🤖 AI Summary
Existing self-supervised multi-camera depth estimation methods struggle with geometric inconsistencies across views caused by the structural complexity and motion coupling of articulated vehicles. This work proposes ArticuSurDepth, a novel framework that, for the first time, integrates multi-view spatial context enhancement, cross-view surface normal constraints, ground-aware camera height regularization, and cross-body pose consistency mechanisms. Leveraging structural priors from vision foundation models, the approach enables self-supervised learning of surround-view depth for articulated vehicles. The method substantially improves structural coherence and metric accuracy of depth estimates, achieving state-of-the-art performance on both a newly curated articulated vehicle dataset and established public benchmarks including DDAD, nuScenes, and KITTI.
📝 Abstract
Surround depth estimation provides a cost-effective alternative to LiDAR for 3D perception in autonomous driving. While recent self-supervised methods explore multi-camera settings to improve scale awareness and scene coverage, they are primarily designed for passenger vehicles and rarely consider articulated vehicles or robotics platforms. The articulated structure introduces complex cross-segment geometry and motion coupling, making consistent depth reasoning across views more challenging.

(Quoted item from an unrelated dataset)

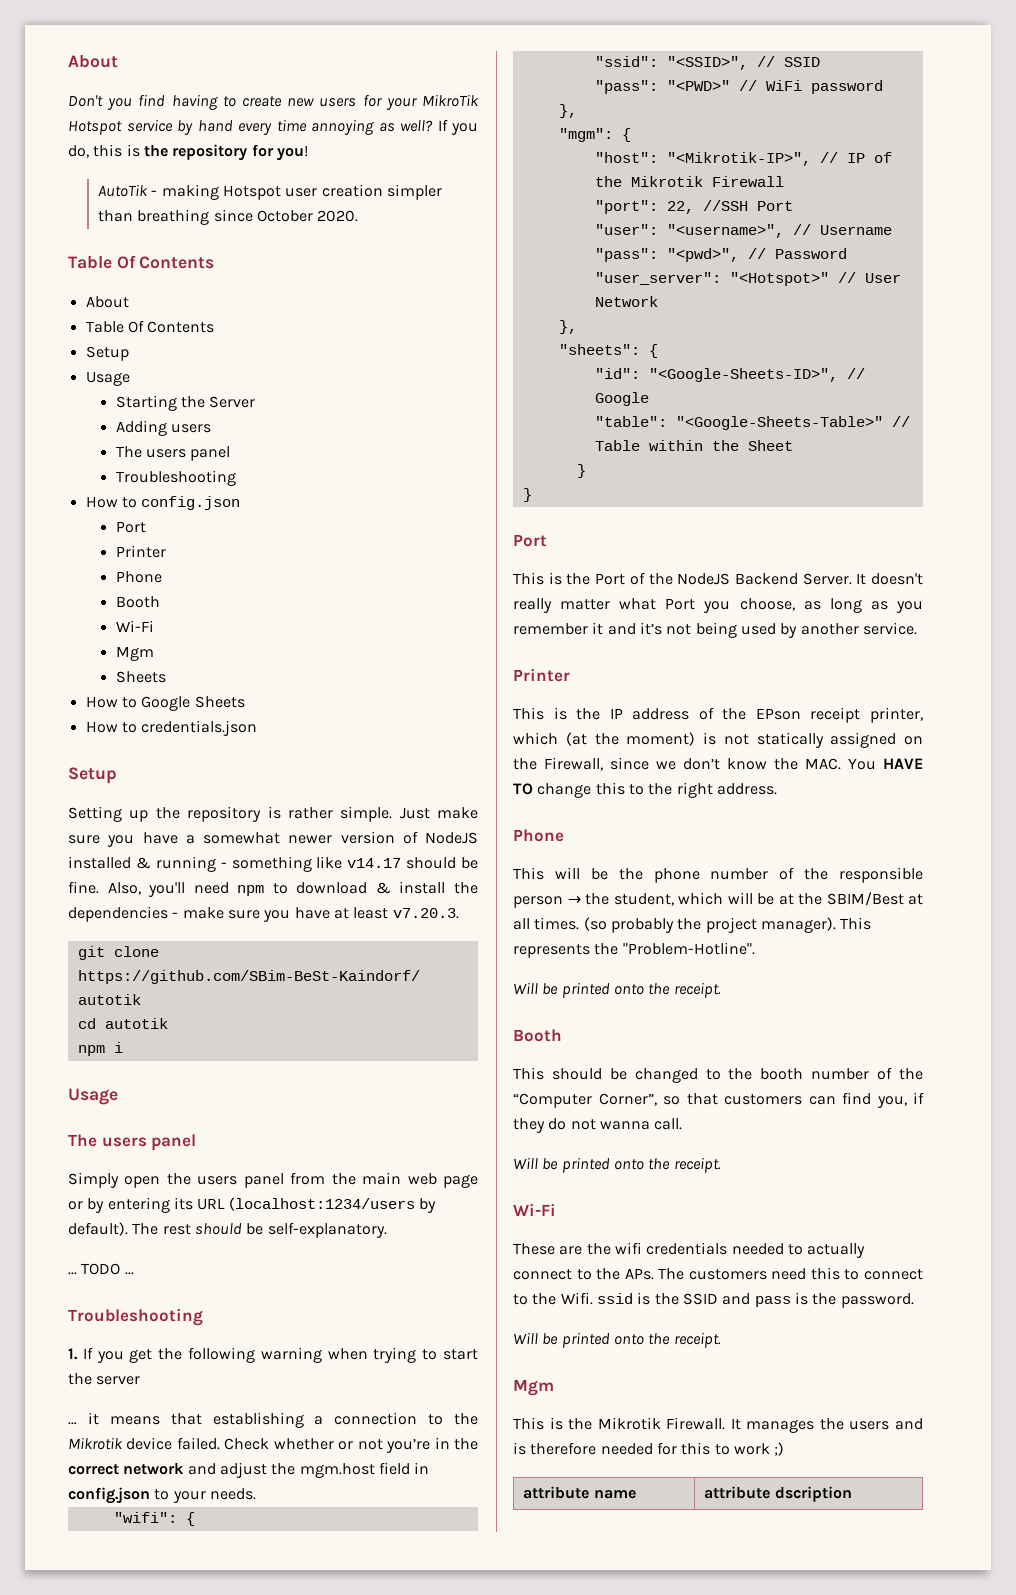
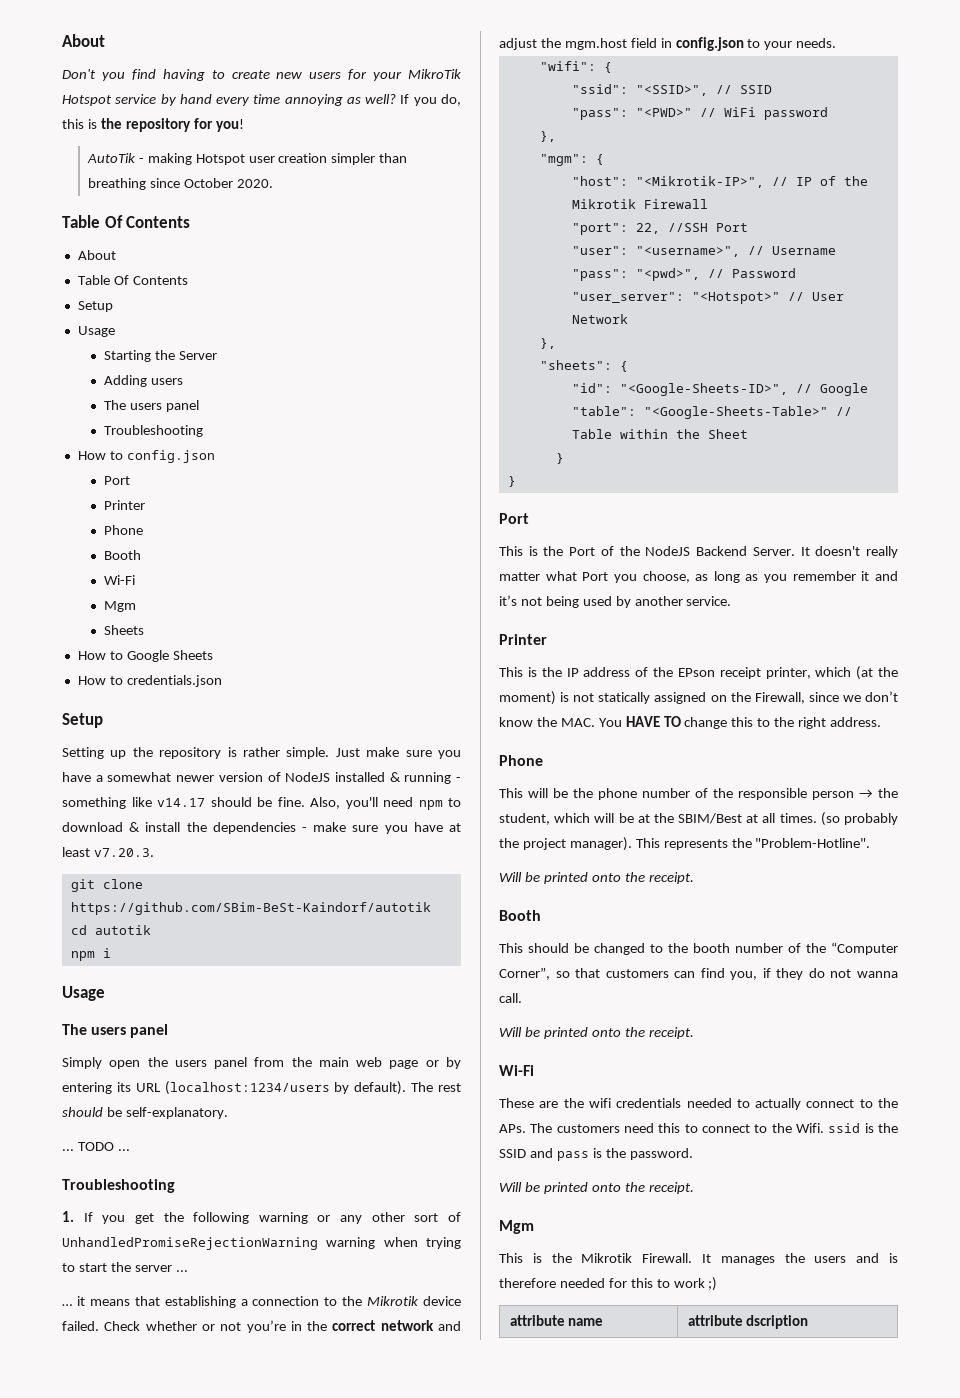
(322, 1355) none -> [317,1212,461,1224] [62,1237,376,1250] or any other sort of UnhandledPromiseRejectionWarning warning
(141, 1380) none -> [175,1270,188,1272] ...

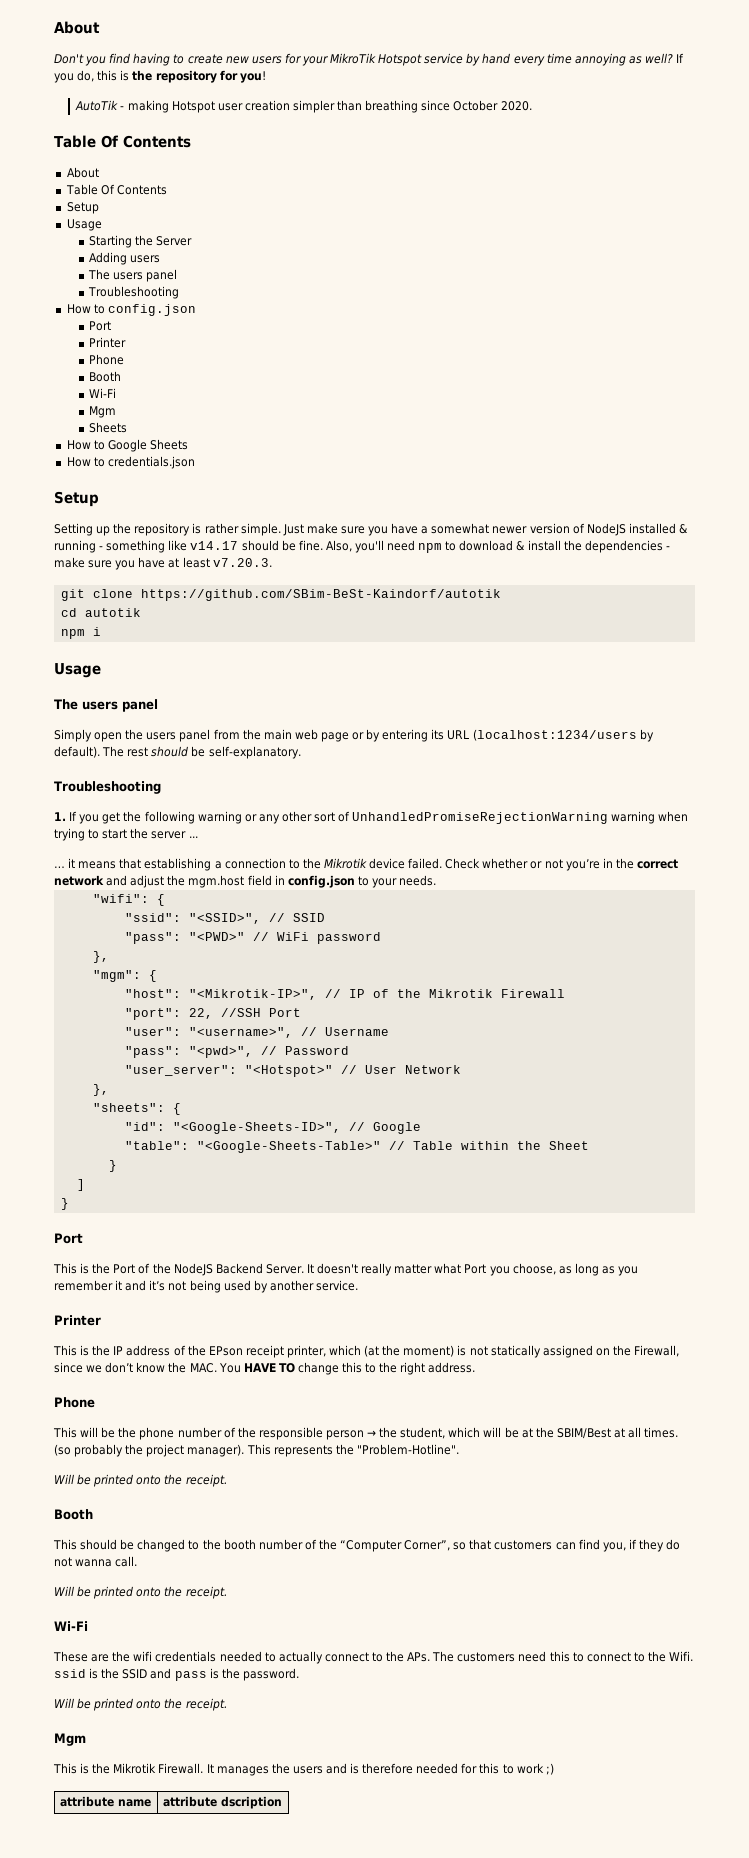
[62,1142,130,1151] // ... TODO ... -> (301, 752) none
(564, 458) none -> [76,1179,85,1191] // ]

In this work, we propose \textbf{ArticuSurDepth}, a self-supervised framework for surround-view depth estimation on articulated vehicles that enhances depth learning through cross-view and cross-vehicle geometric consistency guided by structural priors from vision foundation model. Specifically, we introduce multi-view spatial context enrichment strategy and a cross-view surface normal constraint to improve structural coherence across spatial and temporal contexts. We further incorporate camera height regularization with ground plane-awareness to encourage metric depth estimation, together with cross-vehicle pose consistency that bridges motion estimation between articulated segments. To validate our proposed method, an articulated vehicle experiment platform was established with a dataset collected over it. Experiment results demonstrate state-of-the-art (SoTA) performance of depth estimation on our self-collected dataset as well as on DDAD, nuScenes, and KITTI benchmarks.